I came late to the The Venture Bros. Even after hearing my friends rave about it, geeking out over the allusions to Johnny Quest and Scooby-Doo and superheroes, I gave the first episode a try and thought it was, well, uninspired.
Still, the geekgasm persisted, accompanied by people telling me that I needed to see a few of the episodes to really get it. So, I eventually caved and watched the first disc of Season One. And realized what everyone was excited about.
The Venture Bros. is about Hank and Dean Venture, a bunch of bumbling but well-intentioned teenagers; their father, scientist Doctor Venture, a former child adventurer who coasts on his father’s reputation; Brock Samson, the family bodyguard; and most of the time, the arch-enemy of Dr. Venture, The Monarch, a supervillain whose whole schtick is about butterflies. And yet it’s about so much more.
Season One of The Venture Bros. was uneven, but largely inventive, clever and, above all, funny. Jackson Publick and Doc Hammer, the brains behind the show, apparently grew up with the same influences that I did and mix them all up and refashion them into a wacky, weird show (a compliment) that acts as both commentary and homage.
Season Two improved upon the promise of Season One and despite a couple of slower episodes, developed the world of the show and delved more deeply into the situations and characters. And, David Bowie!
Season Three, just released on DVD, knocks the ball out of the park.
I watched the whole season, back to back, and there wasn’t a bad episode in the bunch. On the contrary, Publick and Hammer are putting out the best episodes they’ve ever done. Now that the characters are established, the creators have more room to move them around, bring them into new situations, and explore some of the continuity of the show (which for me is my favorite part).

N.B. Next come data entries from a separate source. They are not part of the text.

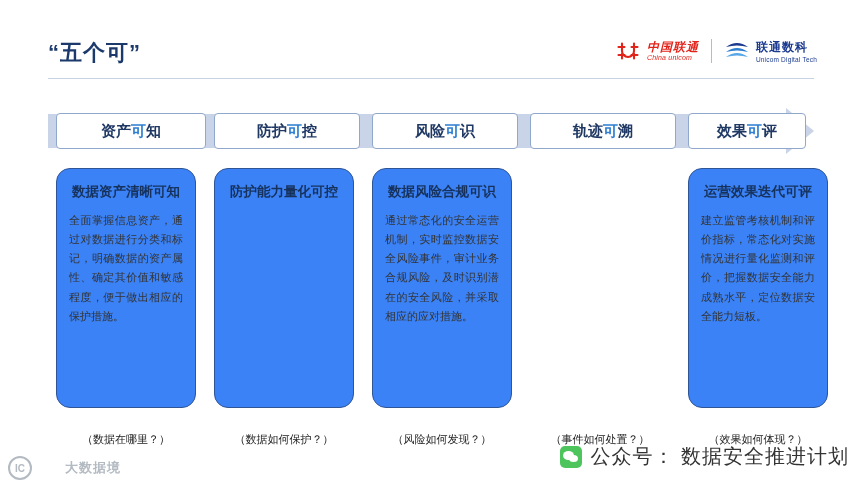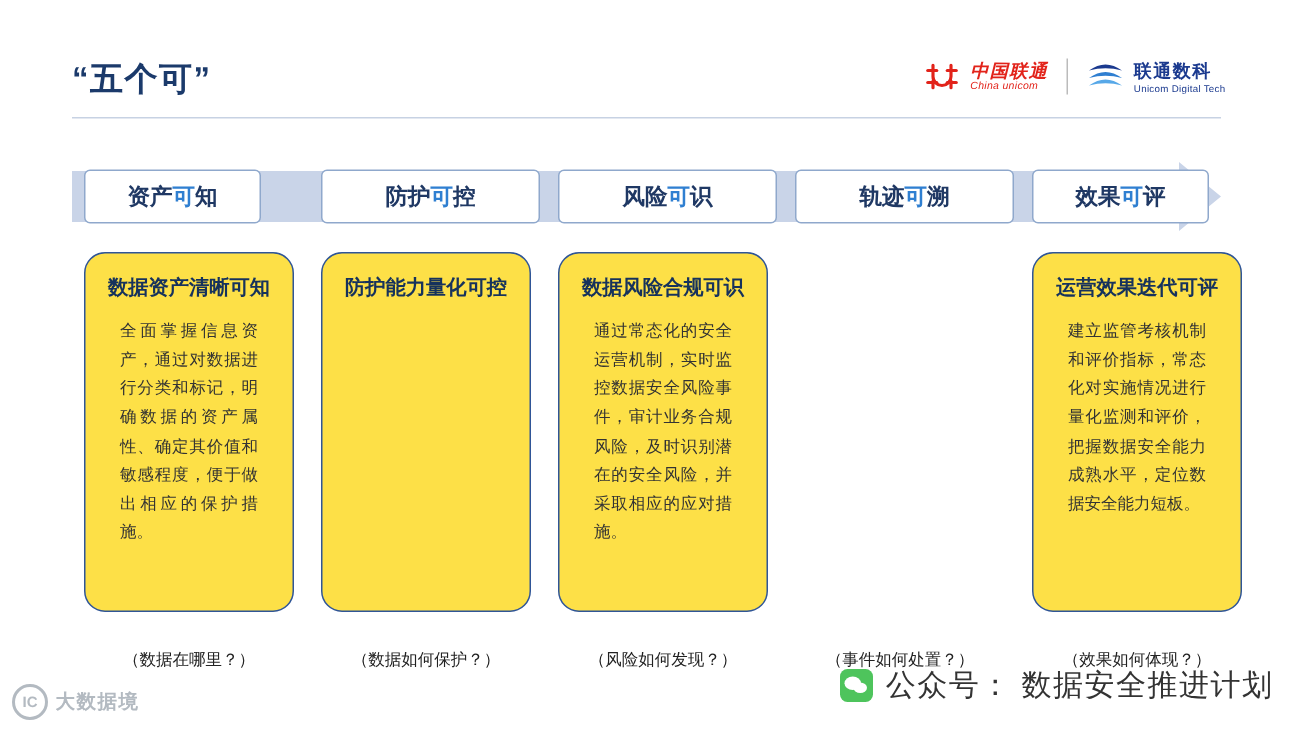--- a/index.html
+++ b/index.html
@@ -150,33 +150,33 @@
     height: 240px;
   }
   .card {
     position: absolute;
     top: 0;
     width: 140px;
     height: 240px;
     border: 1px solid #2f5597;
     border-radius: 14px;
     box-sizing: border-box;
-    background: #fde047;
+    background: #3b82f6;
     padding: 14px 12px 10px 12px;
   }
   .card h3 {
     margin: 0 0 10px 0;
     font-size: 13.5px;
     font-weight: bold;
     color: #16325c;
     text-align: center;
     line-height: 1.3;
   }
   .card p {
-    margin: 11px;
+    margin: 0;
     font-size: 11px;
     color: #333333;
     line-height: 1.75;
     text-align: justify;
   }
   .captions {
     position: absolute;
     left: 48px;
     top: 432px;
     width: 766px;
@@ -191,20 +191,21 @@
     color: #222222;
   }
   
   .wm-left {
     position: absolute;
     left: 8px;
     bottom: 8px;
     display: flex;
     align-items: center;
     opacity: 0.75;
+    gap: 28px;
   }
   .wm-left .circle {
     width: 20px;
     height: 20px;
     border-radius: 50%;
     border: 2px solid #9aa3ad;
     color: #9aa3ad;
     font-size: 10px;
     display: flex;
     align-items: center;
@@ -300,21 +301,21 @@
         <div class="en">Unicom Digital Tech</div>
       </div>
     </div>
   </div>
 
   <div class="band">
     <svg class="band-arrow" viewBox="0 0 766 46" preserveAspectRatio="none">
       <polygon points="0,6 738,6 738,0 766,23 738,46 738,40 0,40" fill="#c9d4e8"></polygon>
     </svg>
     <div class="chips">
-      <div class="chip" style="left:8px; width:118px;">
+      <div class="chip" style="left:8px; width:150px;">
         <span>资产</span>
           <span class="hl">可</span>
           <span>知</span>
       </div>
       <div class="chip" style="left:166px; width:146px;">
         <span>防护</span>
           <span class="hl">可</span>
           <span>控</span>
       </div>
       <div class="chip" style="left:324px; width:146px;">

I thought about doing this without spoilers, but that’s impossible, I think, so venture forth only if you are caught up in Season 2 and want some more info.
For those who watched the Season Two episodes, you know that it ended with the wedding of the Monarch and Dr. Girlfriend and the destruction of the Coccoon. Season Three picks up right where that left off. Much of the overall arc involves the Monarch, who was never sanctioned to “arch” Dr. Venture (as an archenemy) and must now give him up. Subsequent episodes deal with Dr. Venture getting a new archenemy and the Monarch coming to terms with this. Further friction arises when Dr. Girlfriend (now Dr. Mrs. The Monarch)’s henchman, The Murderous Moppets, are forced to work with the Monarch’s minions, primarily 21 and 24.
Additionally, Dr. Venture is still in need of some cash as his compound crumbles around him and his inventions fail to gain traction. Meanwhile, his brother, Jonas Venture Jr., continues to do well and is vying to be the true heir to their father’s scientific legacy.
Standout episodes involve the return of Dr. Killinger and his magic murder bag, this time coming into the lives of Venture and his family. We also see a lot more of various characters’ backstories through flashbacks and memories. And like a warped version of the League of Extraordinary Gentlemen (Alan Moore’s brilliant Victorian team of superheroes), Publick and co. introduce a Victorian era/steampunk group featuring another Dr. Venture (and on a dirigible to boot). That’s not to mention the references to G.I. Joe, Voltron, Sean Connery, and more.
What I enjoy most about The Venture Bros., though, is that as funny and farcical as the show is, it can still be tender and you can still feel for these characters, as flawed and inept as they are, and that’s something that shouldn’t be underestimated when counting the series’ strengths.
A warning for the faintheartedone of the joys of watching the series on DVD is that it’s uncensored. There’s plenty of profanity here. But also lots of, er, male genitalia. Cartoon male genitalia. Lots and lots.
If you haven’t seen it, Season Three of The Venture Bros. is the creators’ finest work. If you have seen it, I’m sure you’ll agree. It definitely deserves a second viewing. If you haven’t seen any Venture Bros. (and are still reading this), give Season One a try, knowing that it will be slow at times and knowing that you have greatness awaiting you. It will be worth it.